### [TASK OBJECTIVE]
Each line below needs to be returned exactly. Skip any picture.

### [INFORMATION]

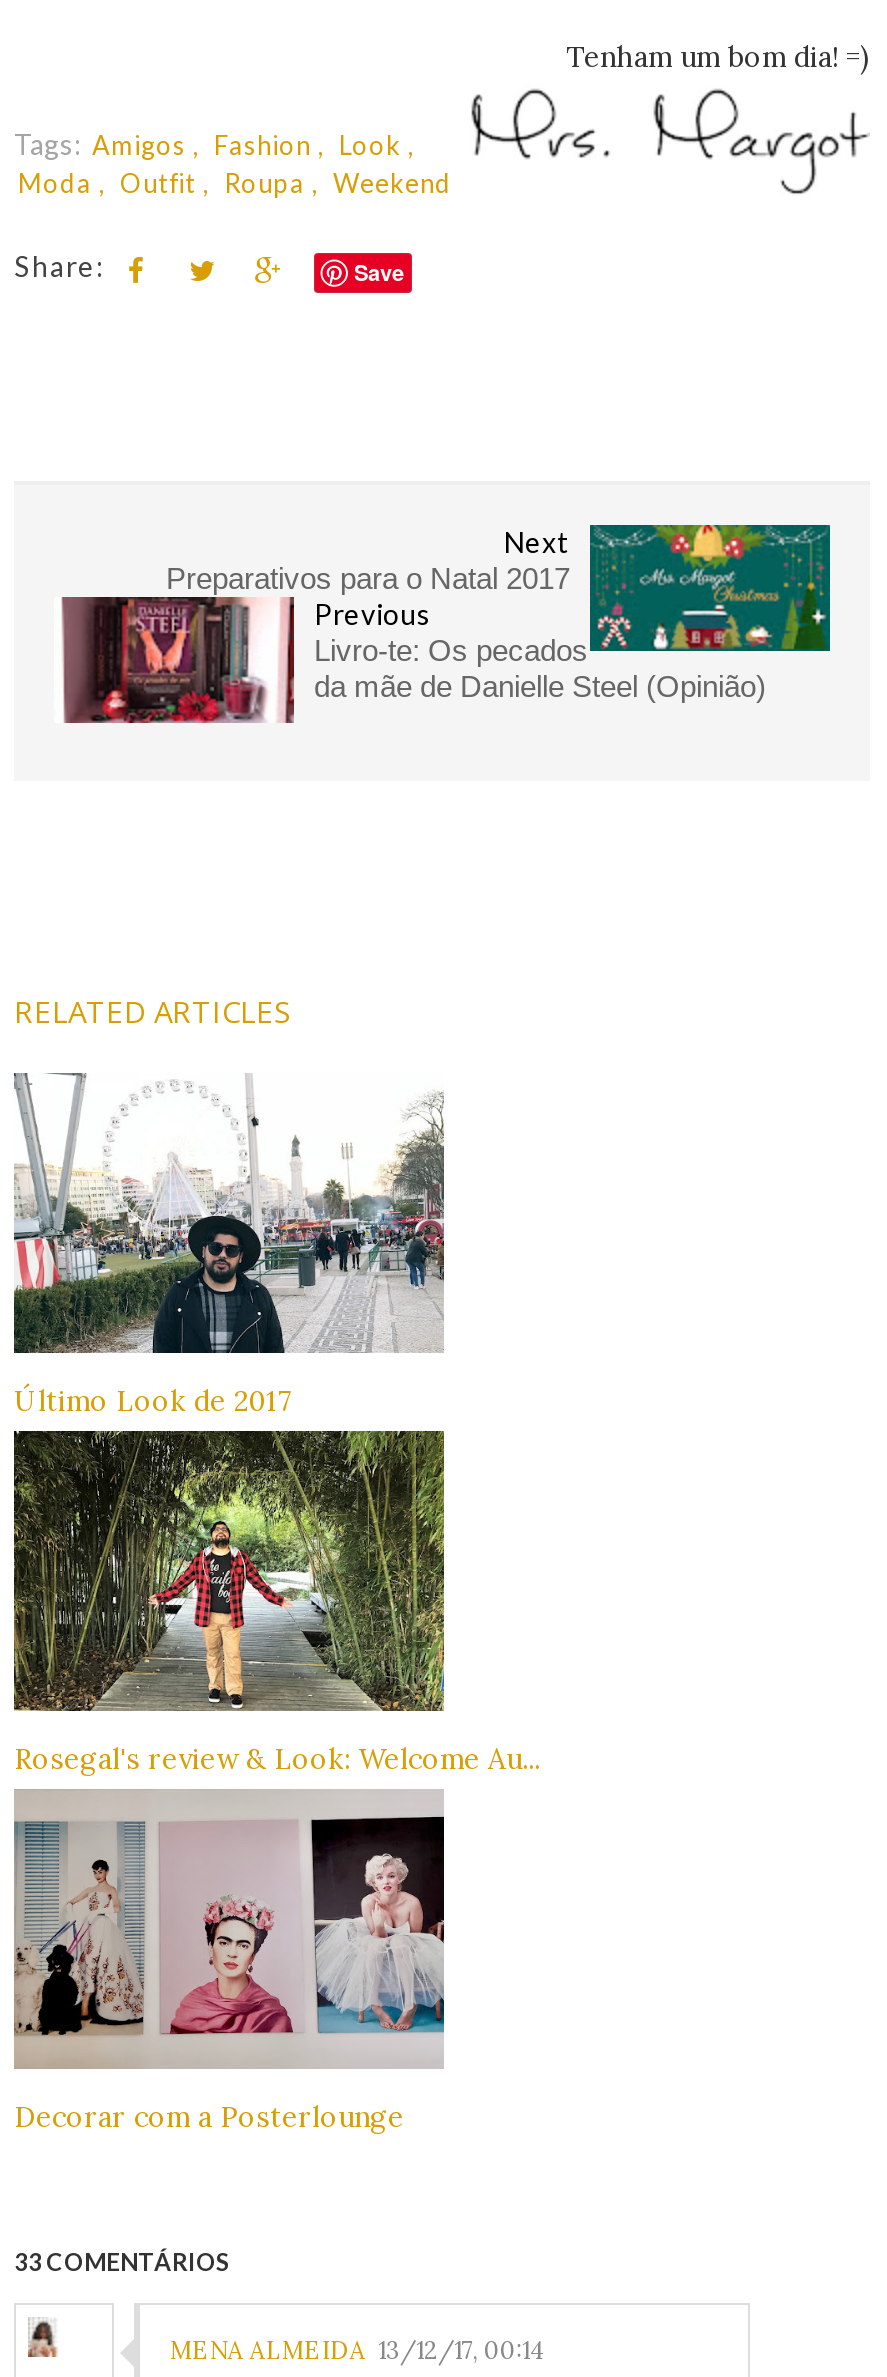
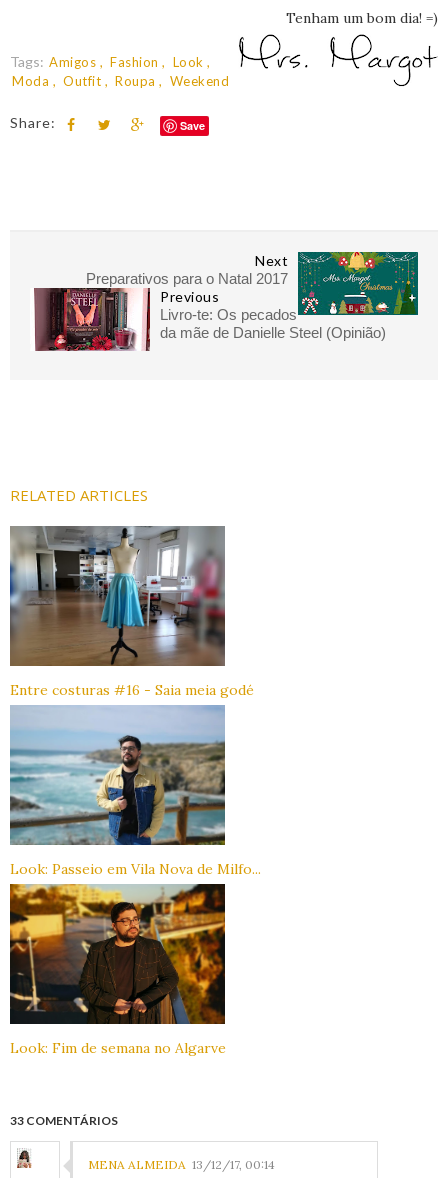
- [image]
- Último Look de 2017
+ [image]
+ Entre costuras #16 - Saia meia godé

- [image]
- Rosegal's review & Look: Welcome Au...
+ [image]
+ Look: Passeio em Vila Nova de Milfo...

- [image]
- Decorar com a Posterlounge
+ [image]
+ Look: Fim de semana no Algarve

### [TASK RESPONSE]
- [image]
- Último Look de 2017
+ [image]
+ Entre costuras #16 - Saia meia godé

- [image]
- Rosegal's review & Look: Welcome Au...
+ [image]
+ Look: Passeio em Vila Nova de Milfo...

- [image]
- Decorar com a Posterlounge
+ [image]
+ Look: Fim de semana no Algarve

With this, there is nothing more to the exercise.